---- EXTRACTED INFORMATION

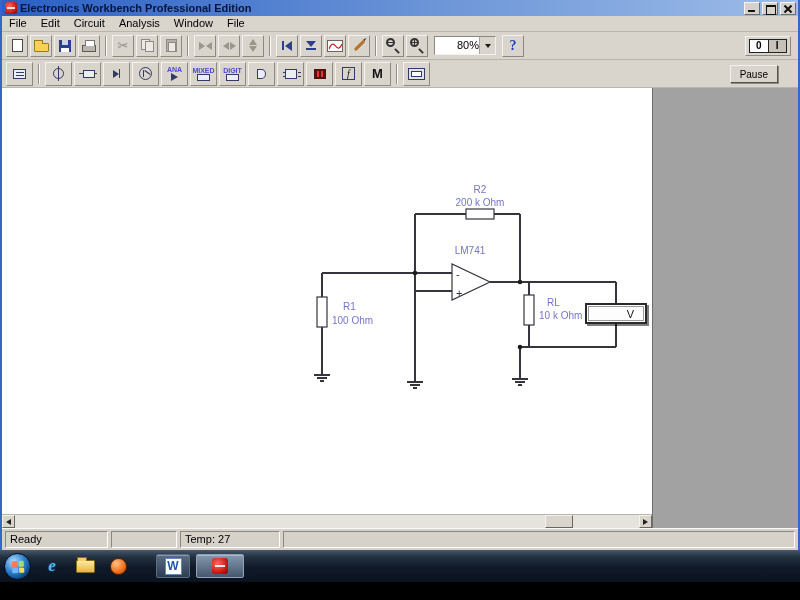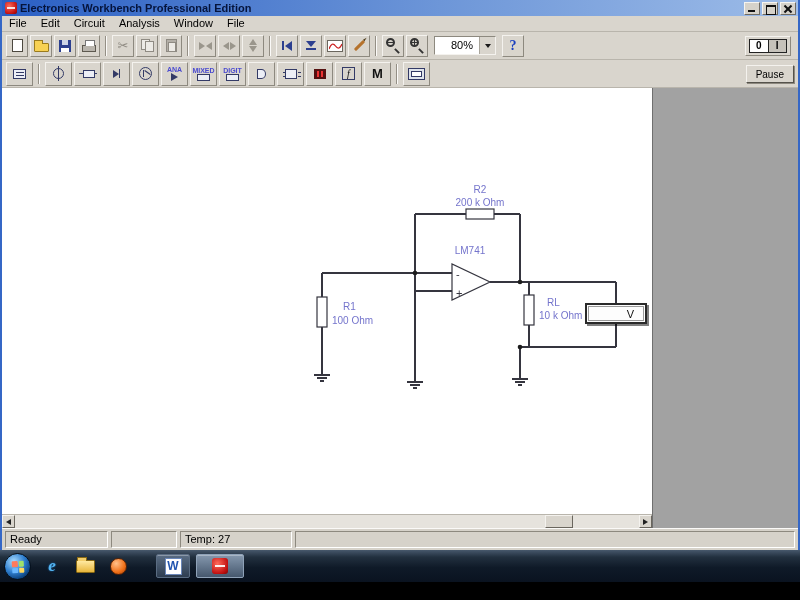--- a/index.html
+++ b/index.html
@@ -69,7 +69,7 @@
   .ic-zoom .minus{position:absolute;left:2px;top:4px;width:5px;height:1px;background:#333}
   .ic-zoom .plusv{position:absolute;left:4px;top:2px;width:1px;height:5px;background:#333}
   .combo{display:flex;width:62px;height:19px;border:1px solid;border-color:#8d897f #f4f2ee #f4f2ee #8d897f;background:#fff;margin:0 5px}
-  .combo-text{flex:1;font-size:11px;padding:2px 0 0 16px}
+  .combo-text{flex:1;font-size:11px;padding:2px 0 0 22px}
   .combo-btn{width:16px;background:#d9d5cd;border-left:1px solid #a8a49a;display:flex;align-items:center;justify-content:center}
   .tri-dk{border-width:4px 3.5px 0 3.5px;border-color:#1a1a1a transparent transparent transparent}
   .help-q{color:#1a3fbf;font-weight:bold;font-size:14px;font-family:"Liberation Serif",serif}

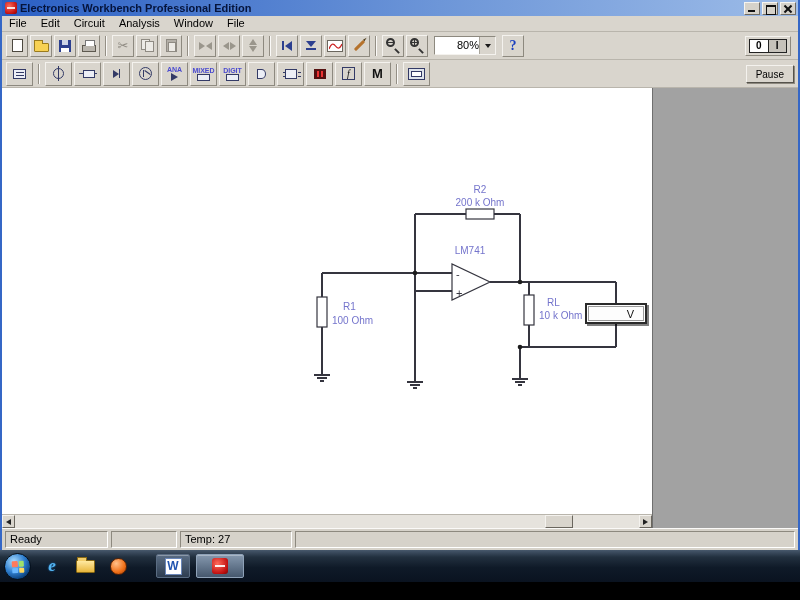--- a/index.html
+++ b/index.html
@@ -105,7 +105,7 @@
   .pi-misc{font-weight:bold;font-size:13px;color:#111;line-height:13px}
   .pi-inst{width:17px;height:12px;border:1px solid #333a66;background:#dfe4ec;display:flex;align-items:center;justify-content:center}
   .pi-inst .scr{width:11px;height:6px;background:#fff;border:1px solid #333a66}
-  .pausebtn{margin-left:auto;margin-right:1px;height:18px;padding:1px 9px 0;font-size:10px;background:#d9d5cd;border:1px solid;border-color:#f4f2ee #55524b #55524b #f4f2ee;box-shadow:1px 1px 0 #8d897f}
+  .pausebtn{margin-left:auto;margin-right:17px;height:18px;padding:1px 9px 0;font-size:10px;background:#d9d5cd;border:1px solid;border-color:#f4f2ee #55524b #55524b #f4f2ee;box-shadow:1px 1px 0 #8d897f}
 
   
   .docbar{height:18px;flex:0 0 18px;background:#c9c5bd;border-bottom:1px solid #8f8b81;display:flex;align-items:center;padding-left:6px;font-size:11px}

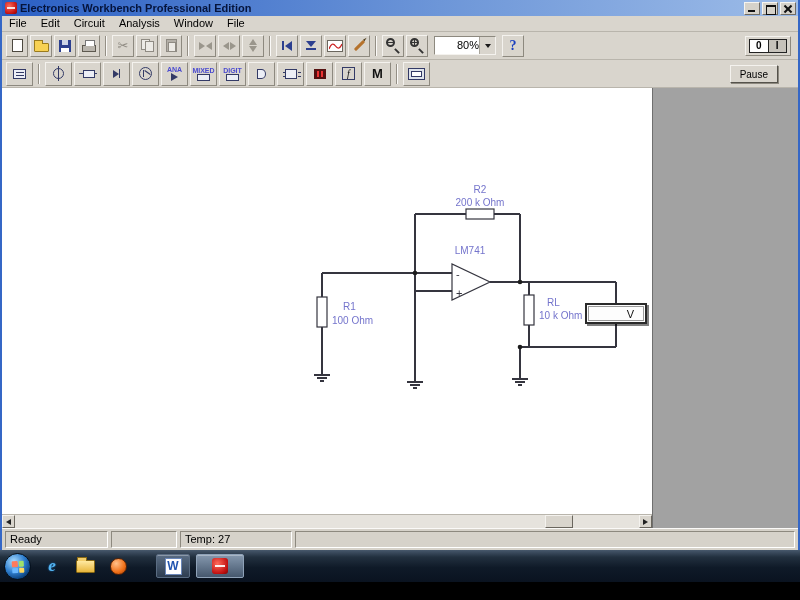--- a/index.html
+++ b/index.html
@@ -133,7 +133,7 @@
   
   .statusbar{height:22px;flex:0 0 22px;background:#d6d2ca;display:flex;align-items:center;padding:0 3px;border-top:1px solid #fbfaf8}
   .sp{height:17px;background:#d6d2ca;border:1px solid;border-color:#8d897f #fff #fff #8d897f;font-size:11px;line-height:15px;padding:0 4px;margin-right:3px}
-  .sp1{width:103px}.sp2{width:66px}.sp3{width:112px}.sp4{flex:1;margin-right:0}
+  .sp1{width:103px}.sp2{width:66px}.sp3{width:100px}.sp4{flex:1;margin-right:0}
 
   
   .taskbar{height:32px;flex:0 0 32px;background:linear-gradient(#47586c,#22303f 22%,#0f1a28 55%,#0a1320);display:flex;align-items:center;padding:0 4px;position:relative}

--------

• EXERCISE DIRECTIONS:
Report back each line of the entries that holds the string "combo".

• OUTPUT OF THE TASK:
   .combo{display:flex;width:62px;height:19px;border:1px solid;border-color:#8d897f #f4f2ee #f4f2ee #8d897f;background:#fff;margin:0 5px}
-  .combo-text{flex:1;font-size:11px;padding:2px 0 0 16px}
+  .combo-text{flex:1;font-size:11px;padding:2px 0 0 22px}
   .combo-btn{width:16px;background:#d9d5cd;border-left:1px solid #a8a49a;display:flex;align-items:center;justify-content:center}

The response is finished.